— WORK TASK —
Begin at the line containing "font-style: none ->" and retype each line through the end of the records exactly. Include nothing else and no pictures.

— DATA TO EXAMINE —

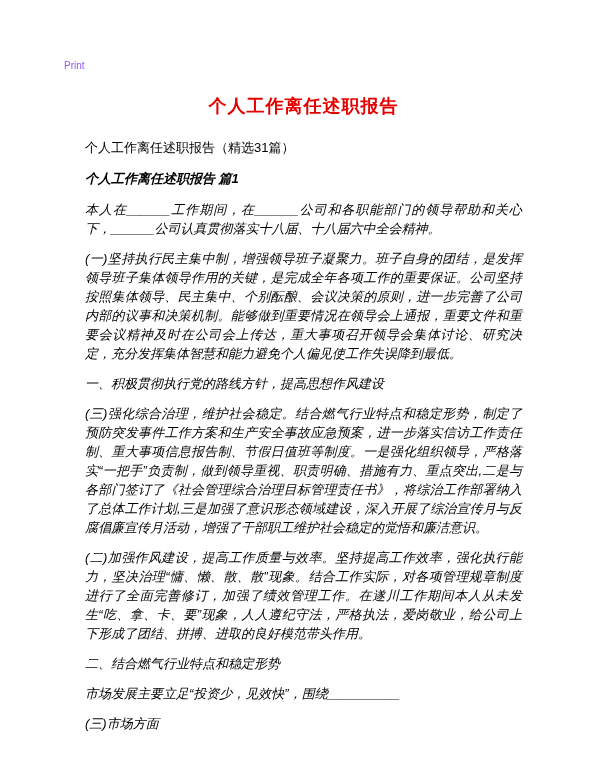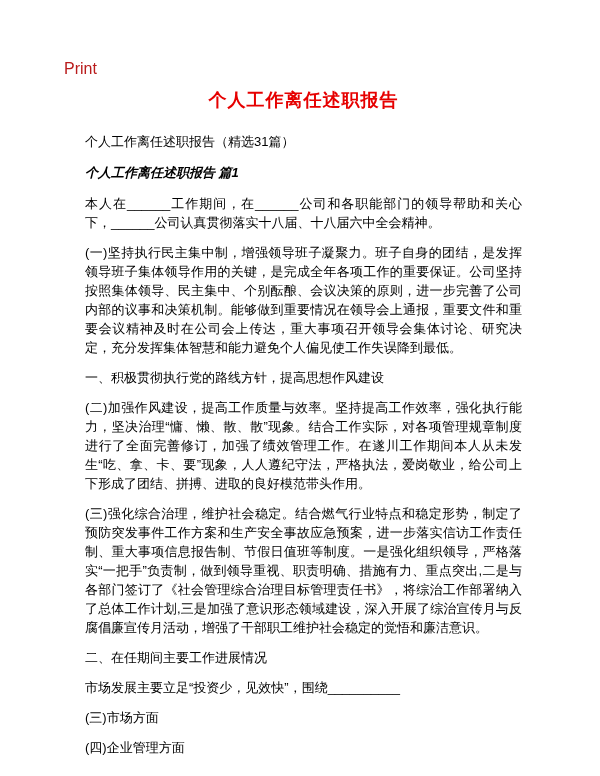"Print" .print { color: #b91c1c -> #8b5cf6; font-size: 16px -> 10px }
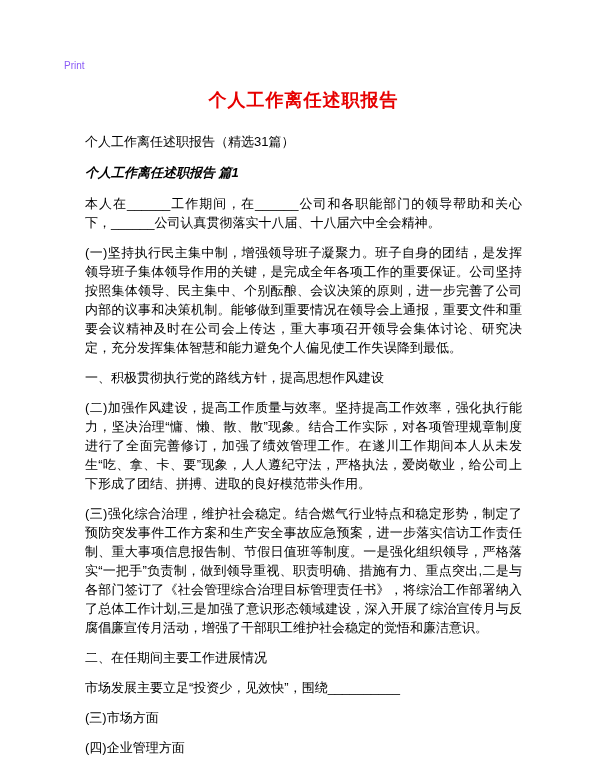"个人工作离任述职报告" .title { margin: 2px 0 20px 0 -> 8px 0 20px 0 }
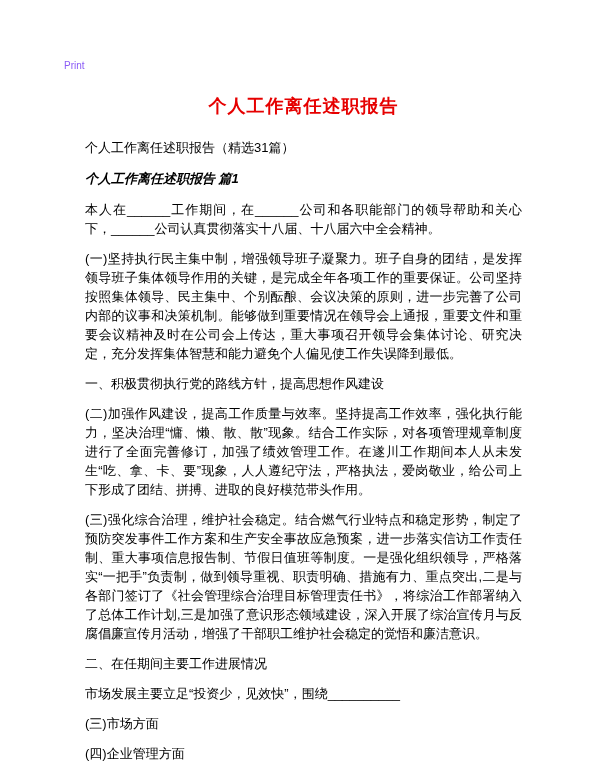"本人在______工作期间，在______公司和各职能部门的领导帮助和关心下，_" p.para { font-style: none -> italic }
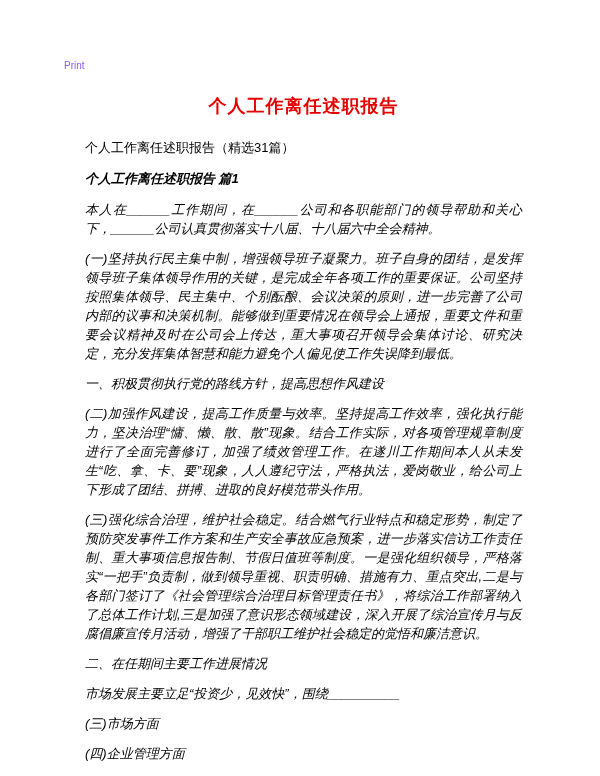"(二)加强作风建设，提高工作质量与效率。坚持提高工作效率，强化执行能力，坚决治理" p.para { order: before "(三)强化综合治理，维护社会稳定。结合燃气行业特点和稳定形势，制定了预防突发事件" -> after "(三)强化综合治理，维护社会稳定。结合燃气行业特点和稳定形势，制定了预防突发事件" }
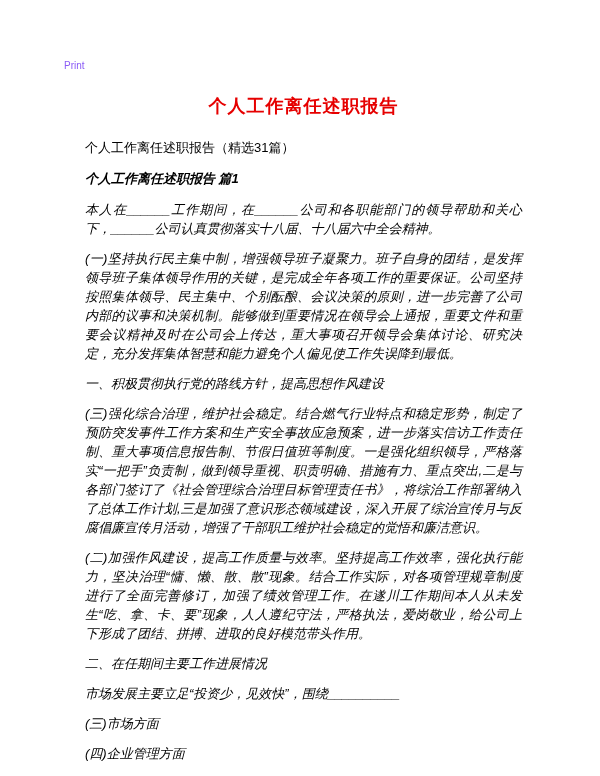"二、在任期间主要工作进展情况" p.para { text: 在任期间主要工作进展情况 -> 结合燃气行业特点和稳定形势 }
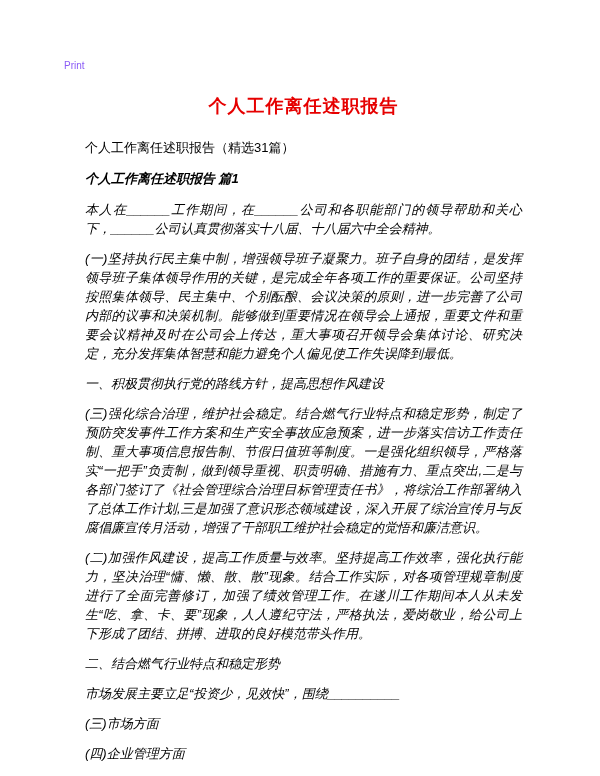"(四)企业管理方面" p.para { html: <p>(四)企业管理方面</p> -> none }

— THE ANSWER —
"本人在______工作期间，在______公司和各职能部门的领导帮助和关心下，_" p.para { font-style: none -> italic }
"(二)加强作风建设，提高工作质量与效率。坚持提高工作效率，强化执行能力，坚决治理" p.para { order: before "(三)强化综合治理，维护社会稳定。结合燃气行业特点和稳定形势，制定了预防突发事件" -> after "(三)强化综合治理，维护社会稳定。结合燃气行业特点和稳定形势，制定了预防突发事件" }
"二、在任期间主要工作进展情况" p.para { text: 在任期间主要工作进展情况 -> 结合燃气行业特点和稳定形势 }
"(四)企业管理方面" p.para { html: <p>(四)企业管理方面</p> -> none }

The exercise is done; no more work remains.